Problem description: Copy every record exactly, and keep the pictures out.

Detected change data

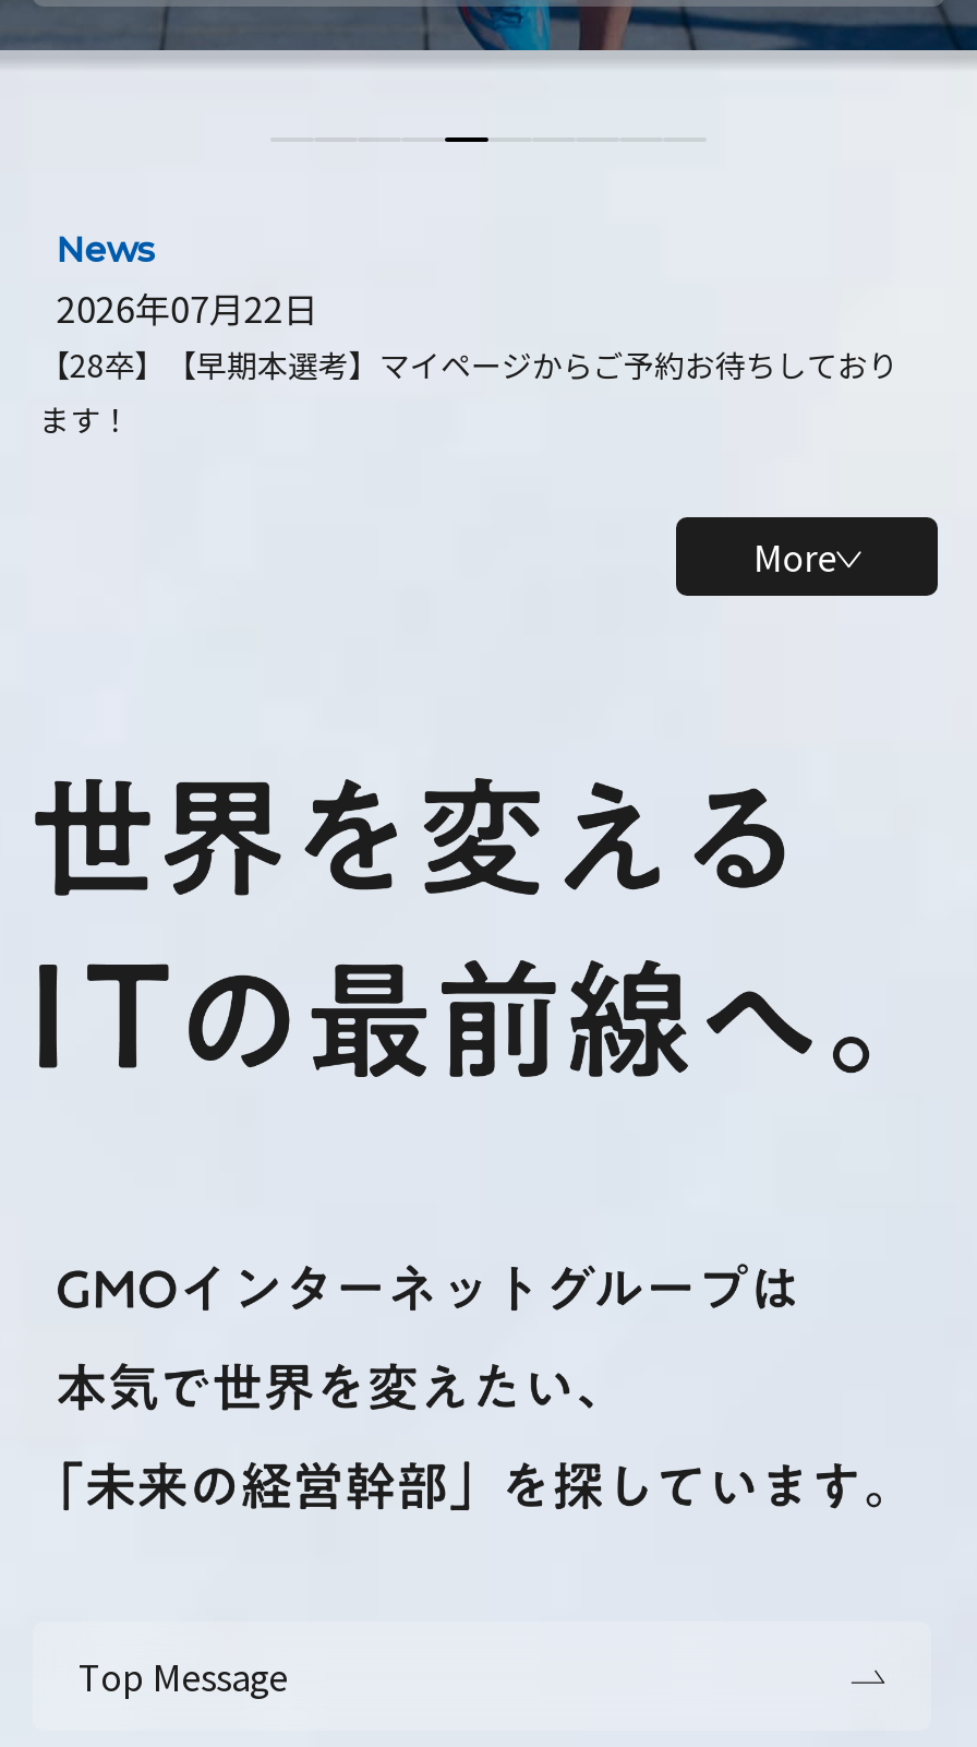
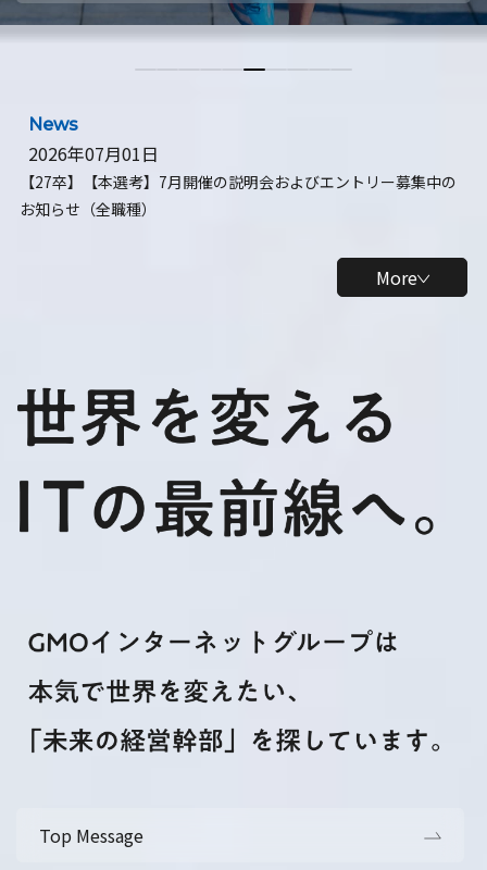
[39,282,898,441] 2026年07月22日 | 【28卒】【早期本選考】マイページからご予約お待ちしており | ます！ -> [19,140,456,220] 2026年07月01日 | 【27卒】【本選考】7月開催の説明会およびエントリー募集中の | お知らせ（全職種）

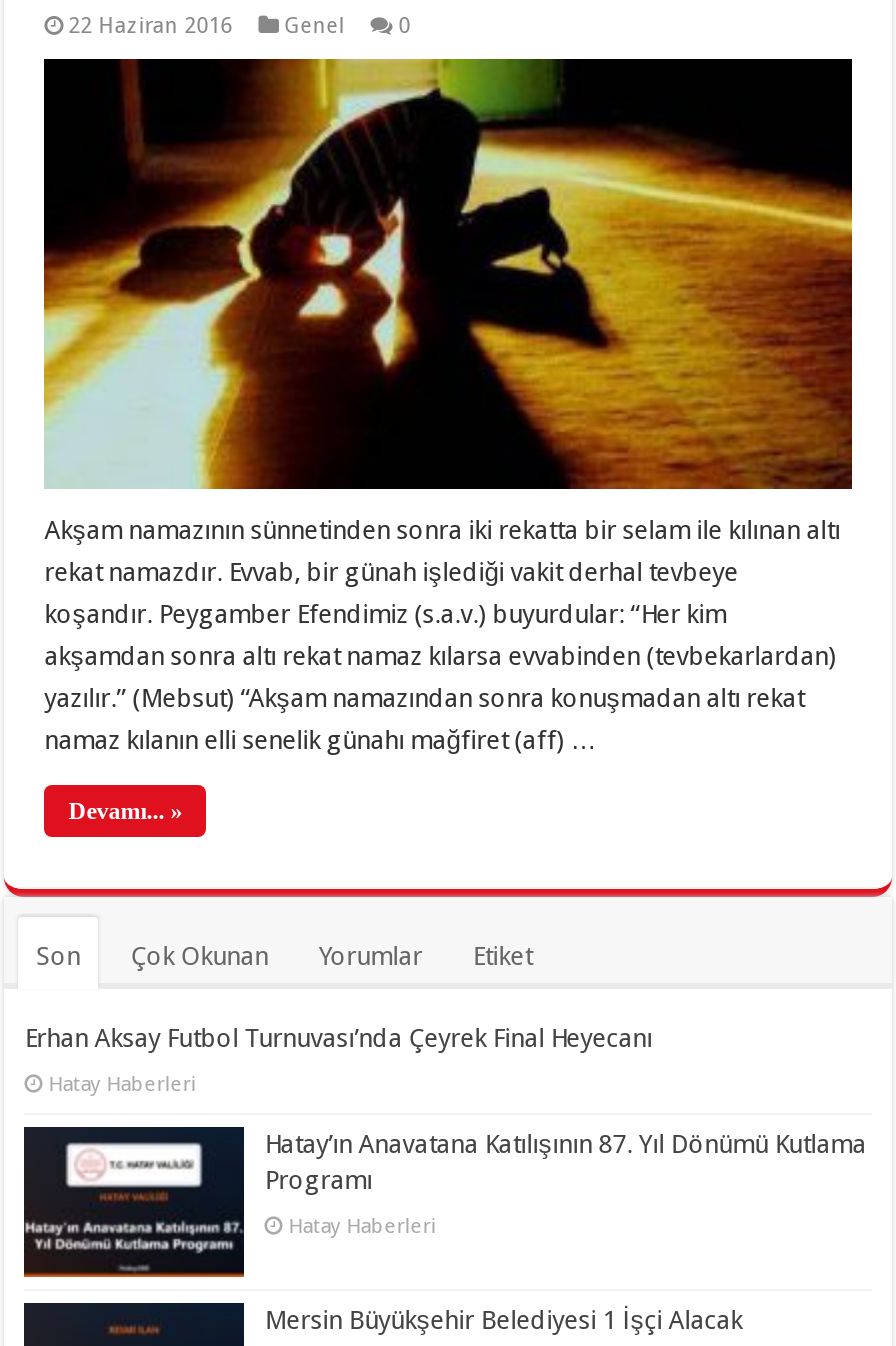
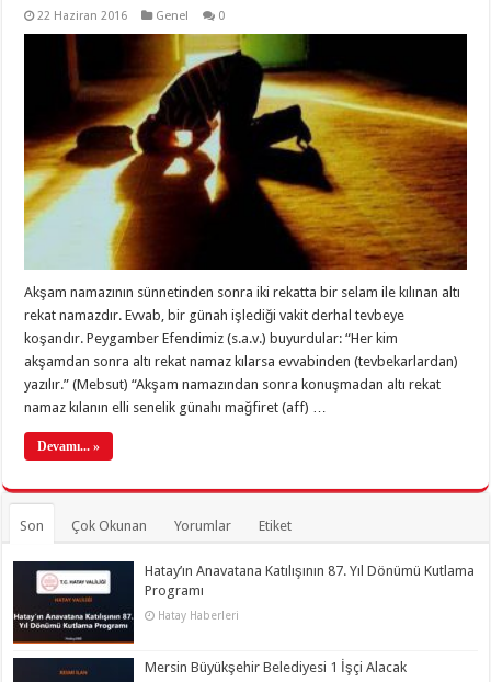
[24,1022,652,1094] Erhan Aksay Futbol Turnuvası’nda Çeyrek Final Heyecanı | Hatay Haberleri -> none

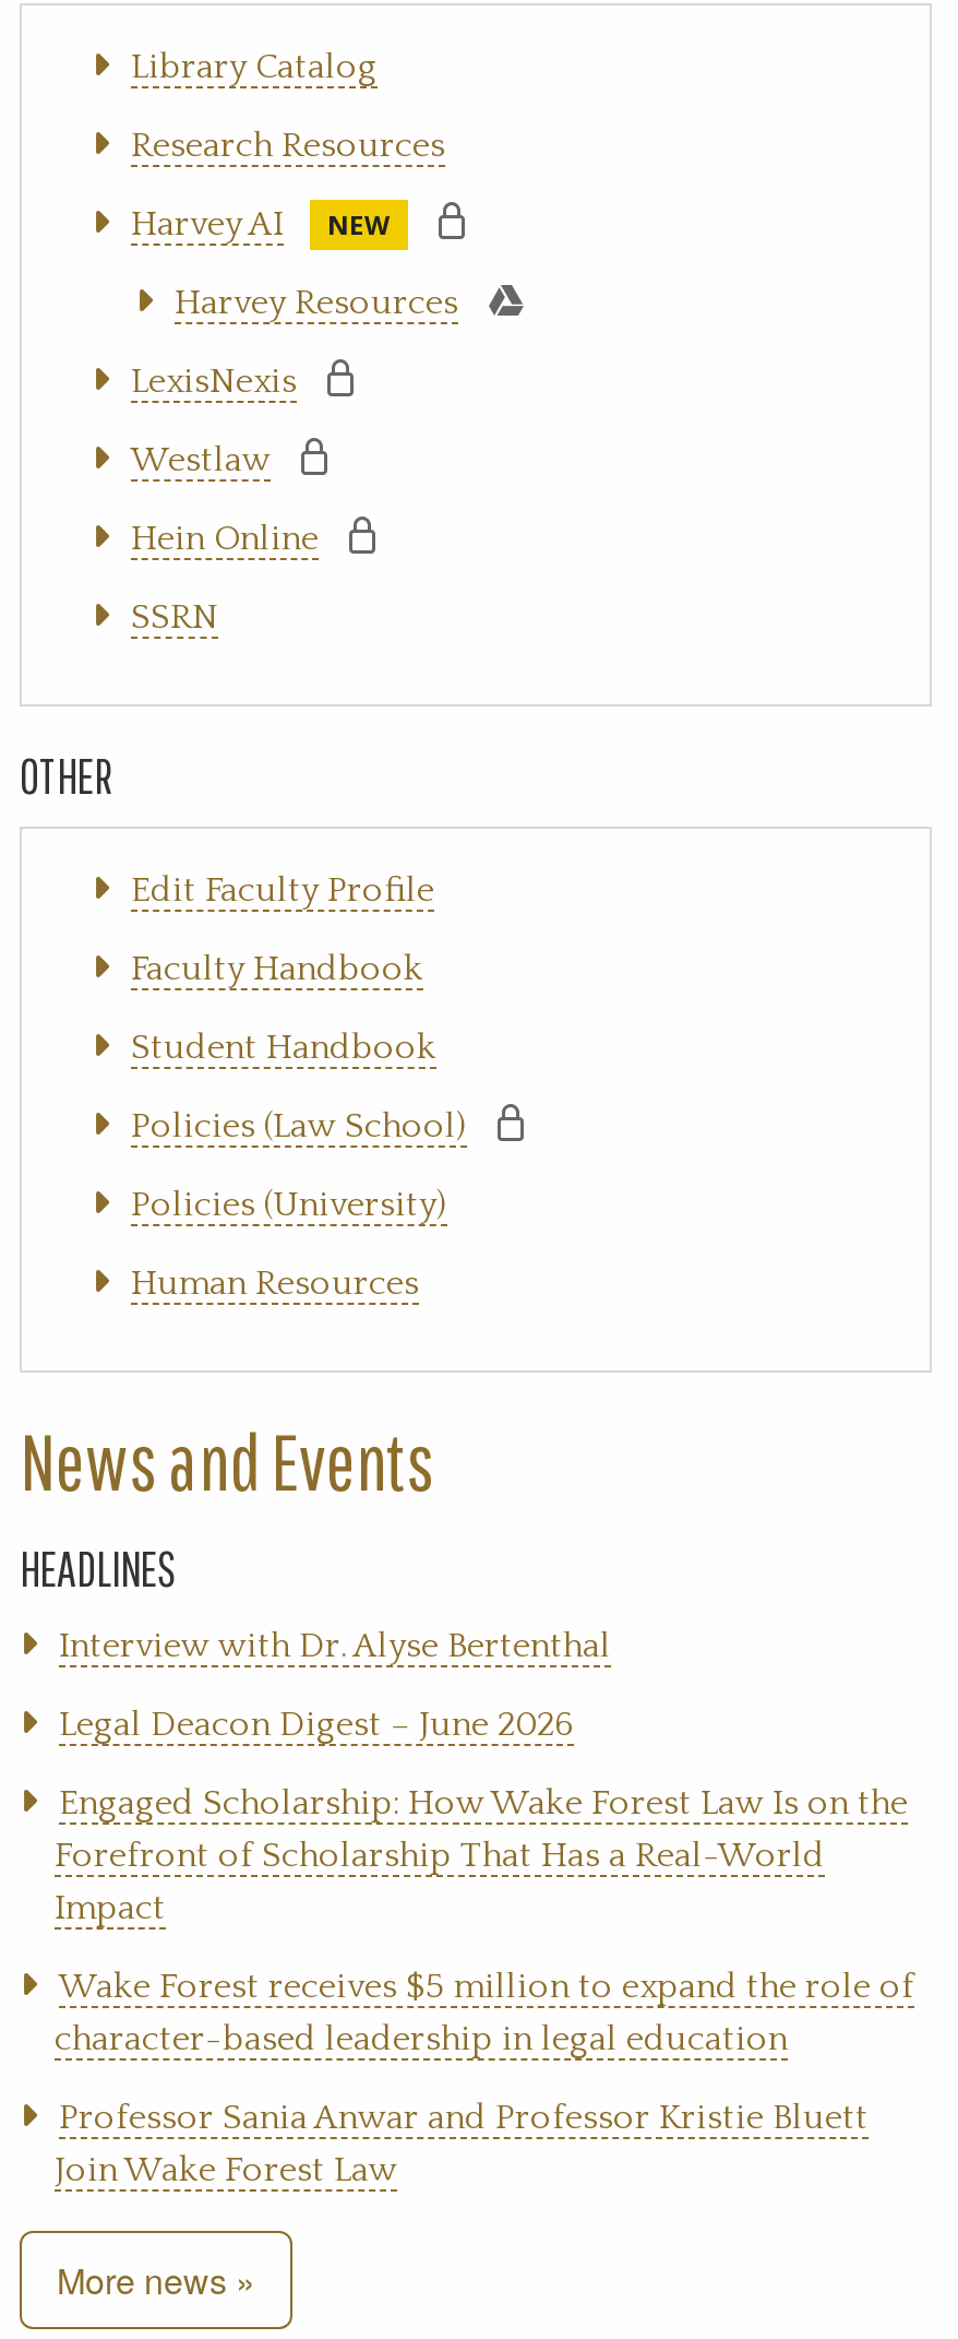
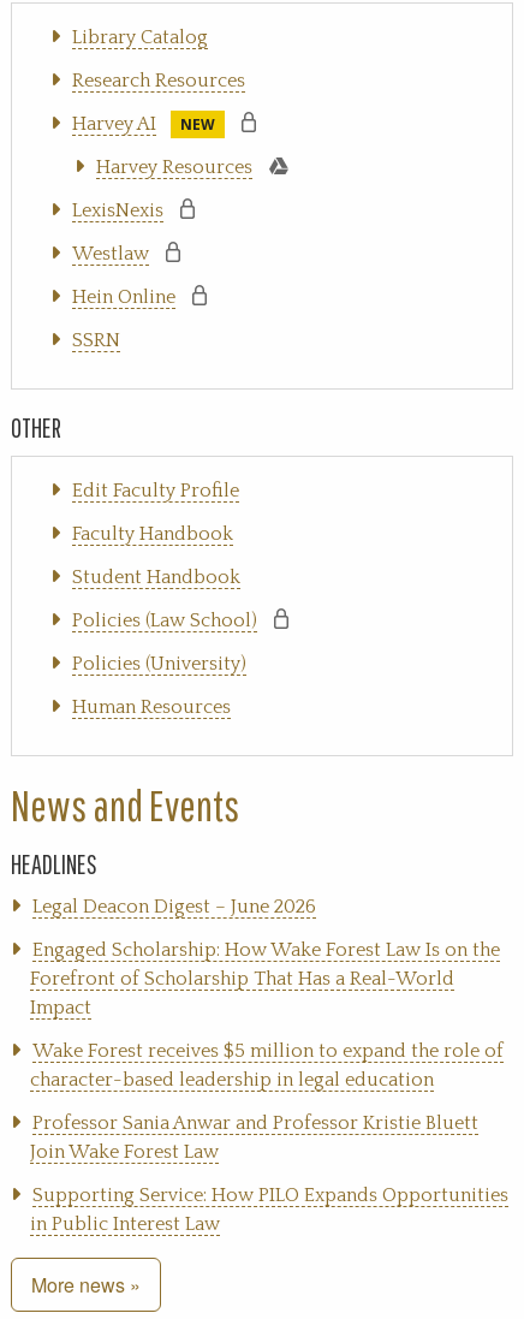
[59,1626,611,1665] Interview with Dr. Alyse Bertenthal -> none
moved [55,1705,914,2189] -> [30,896,504,1163]: Legal Deacon Digest – June 2026 | Engaged Scholarship: How Wake Forest Law Is on the | Forefront of Scholarship That Has a Real-World | Impact | Wake Forest receives $5 million to expand the role of | character-based leadership in legal education | Professor Sania Anwar and Professor Kristie Bluett | Join Wake Forest Law
none -> [30,1184,508,1235] Supporting Service: How PILO Expands Opportunities | in Public Interest Law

Written response:
[39,282,898,441] 2026年07月22日 | 【28卒】【早期本選考】マイページからご予約お待ちしており | ます！ -> [19,140,456,220] 2026年07月01日 | 【27卒】【本選考】7月開催の説明会およびエントリー募集中の | お知らせ（全職種）

[24,1022,652,1094] Erhan Aksay Futbol Turnuvası’nda Çeyrek Final Heyecanı | Hatay Haberleri -> none

[59,1626,611,1665] Interview with Dr. Alyse Bertenthal -> none
moved [55,1705,914,2189] -> [30,896,504,1163]: Legal Deacon Digest – June 2026 | Engaged Scholarship: How Wake Forest Law Is on the | Forefront of Scholarship That Has a Real-World | Impact | Wake Forest receives $5 million to expand the role of | character-based leadership in legal education | Professor Sania Anwar and Professor Kristie Bluett | Join Wake Forest Law
none -> [30,1184,508,1235] Supporting Service: How PILO Expands Opportunities | in Public Interest Law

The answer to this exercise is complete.